The stuffy night air hit him when he opened the front door and when he pushed open the screen it was if some enormous dog sat in the darkness panting in his face. The symphony of tree frogs and cicadas almost masked the low rumble of this highway and that, teasing him with sounds that would only be accompanied by silence in the rural area where he grew up. The mosquitoes reminded him of home too, they thought they'd all died and gone to the bayou. Jeremy took the itchy bumps as his penance for the sin of smoking. It was a fondness he was supposed to be overcoming, as his personal assistant app reminded him this morning for the sixth day in a row. Another midnight found him looking for his lighter in last night's pajamas, and gathering change for the single cigar he'd walk eight blocks to purchase from the 24-hour convenience store. The walk eased his guilt at never quite getting his exercise regiment off the ground, and also served as further penance.

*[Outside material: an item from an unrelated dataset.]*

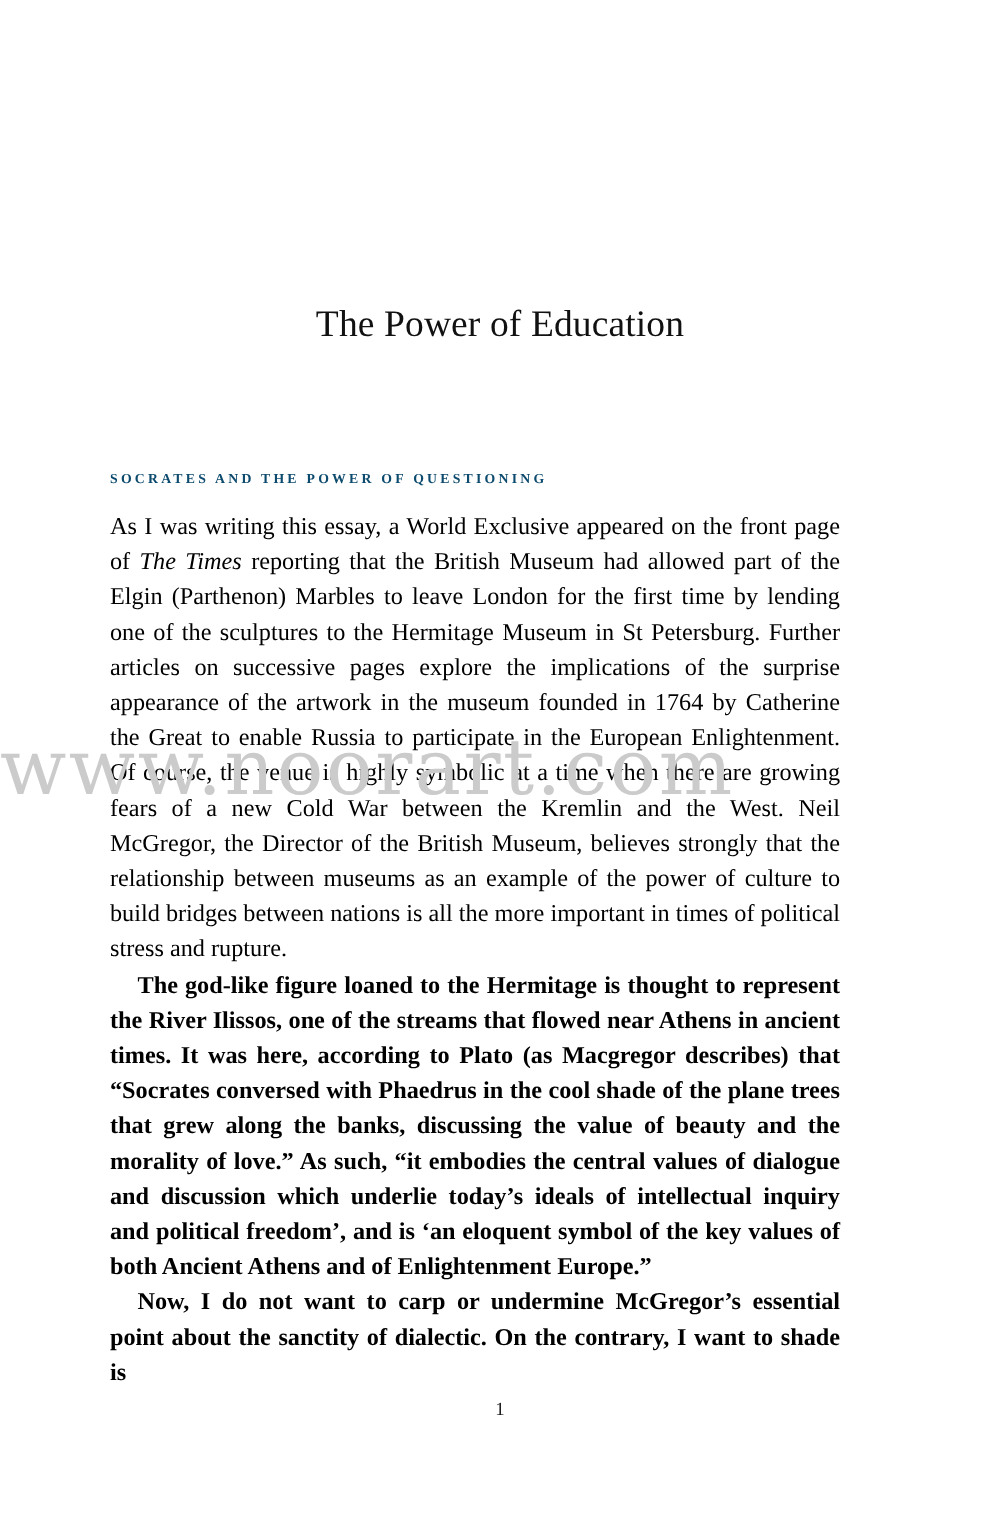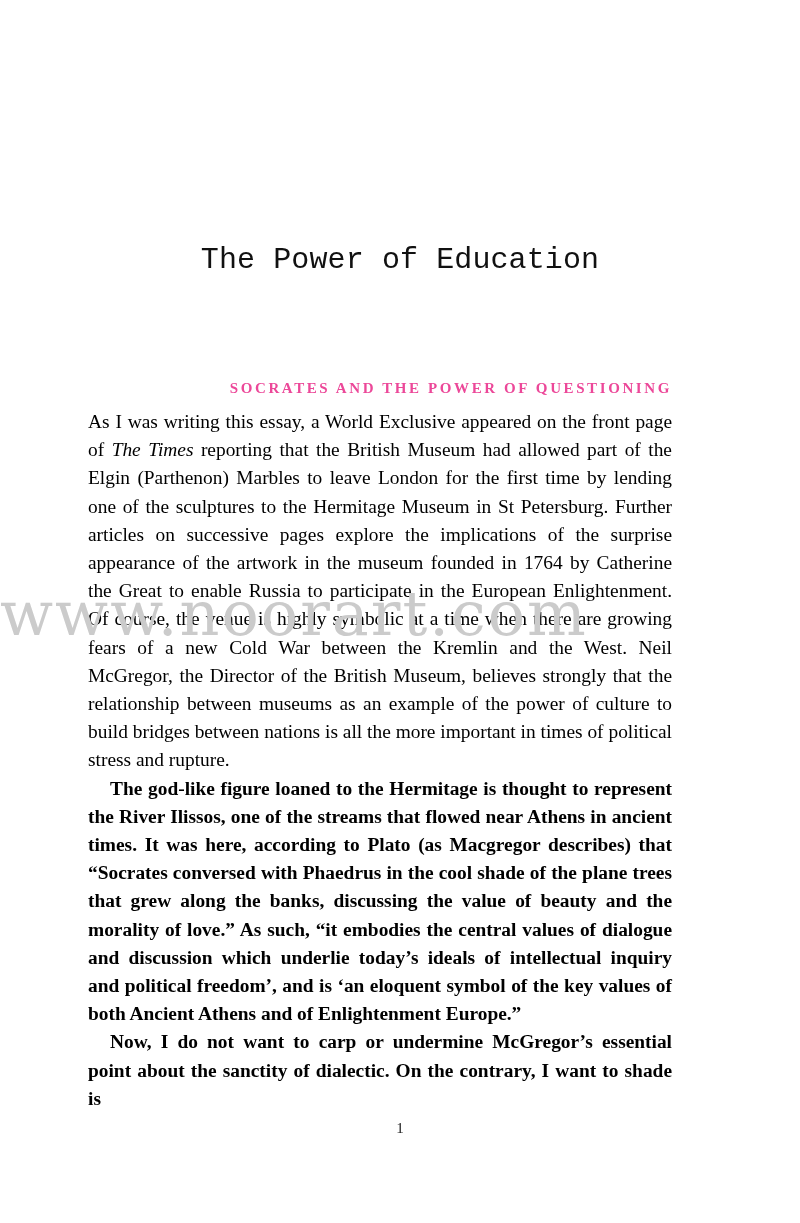"The Power of Education" .chapter-title { font-family: Liberation Mono, monospace -> Liberation Serif, serif }
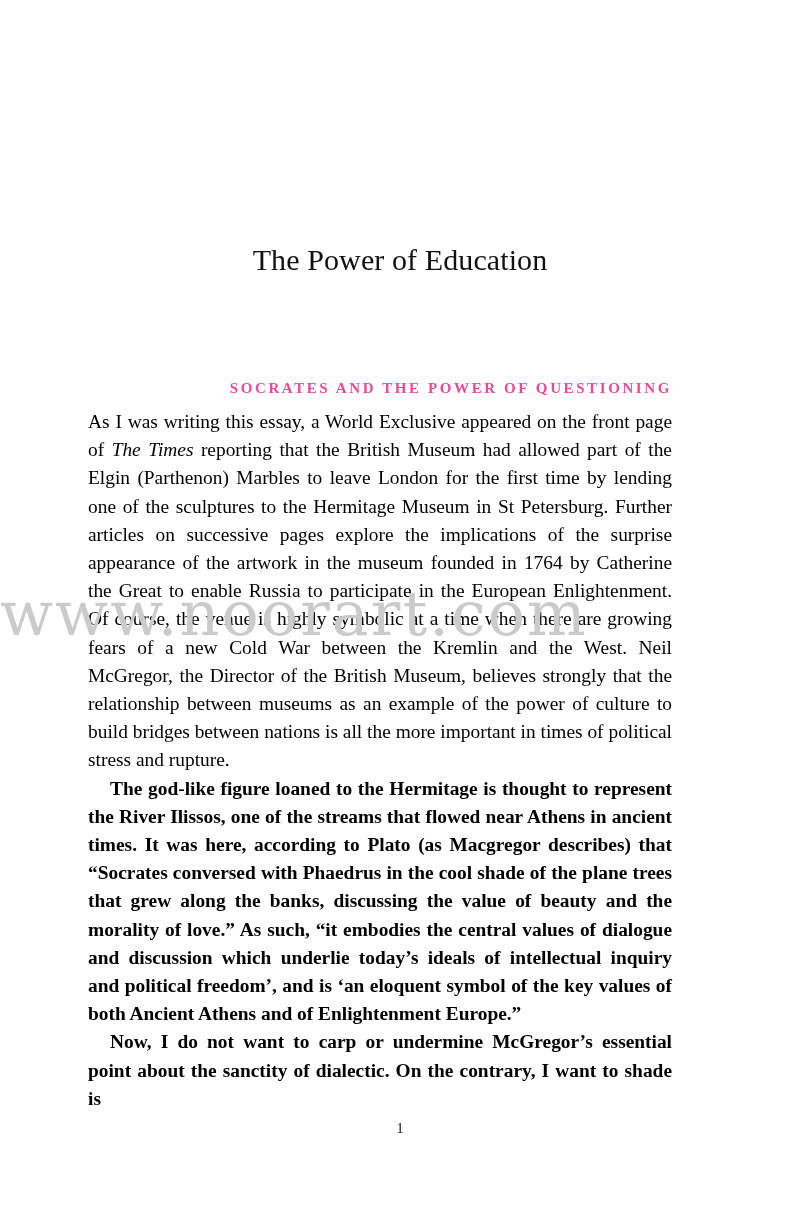"SOCRATES AND THE POWER OF" .section-heading { color: #ec4899 -> #0c4a6e; font-size: 15px -> 11px; text-align: right -> left }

He had been raised in a Catholic family, but thankfully not fanatically. He had dutifully attended public school religion classes once a week during his youth, and had learned quickly that these were not the setting for difficult questions. Not if you wanted answers. At 15, he had finally completed the process of becoming recognized as adult by the church. The ceremony at the big cathedral in the city was grand and beautiful, and meaningful to Jeremy in a different way than the other young people in their finery. The institution now recognized him as an adult capable of making decisions of faith and he was determined to exercise his rights. When the family got in the van to head home, he told everyone that he would no longer be attending church. Now, as a staunch atheist father, he wondered if one of his boys would climb in the backseat one day and announce that he'd accepted Jesus Christ as his Lord and personal savior. He shuddered and shook his head to clear away the thought. He and Kelly would cross that bridge if they ever came to it.
Jeremy took a drag from the fragrant pipe tobacco cigar and let his mind wander on the subject of his children's futures. He had read somewhere that personalities don't change in their basic makeup after the age of four years old. The oldest had already passed that mark and so it seemed was destined be a teenager. Things number two and three were still cooking, but occasionally seemed like a couple of good ol' country boys looking to get muddy and rowdy. He wondered how to advise them on finding their path when he could hardly choose one for himself. In the last 5 years he'd gone from student paramedic to retail employee, then manager, now stay at home dad moonlighting as a painting instructor for wine-loving well to do white women. If you went back 10 years the employment history got even more vague and desperate. The smoke was too hot on his tongue and he realized as he inhaled that he had burned the cigar down to the nub. He tossed the butt on to the pile that spilled out of the old cinder block in the corner of the porch. He was disgusted with his inability to quit, a feeling coming to his post puffing inner dialogue. Before his fix, it sounded more like "one more won't hurt" and "Monday is a better day to quit".
His younger brother told him that the best way to quit was as if pulling your hand away from a hot stove. He dreaded in the art of war by the strategist and philosopher Sun Tzu. Jeremy recalled it often, gazing at the burning addiction between his fingers. Inevitably it was a fully burned butt that landed on the pile. He sent massaging his singed tongue with his teeth, listening to someone's peel out a mile or two away. The high pitched drone of a sport motorcycle in the distance was suddenly a buzzing in his ear. He started and swatted at his cheek, shaking his hair wildly like an animal shedding flies. He stood, recommitted himself to quitting smoking on Monday, and set about filling his evening of insomnia.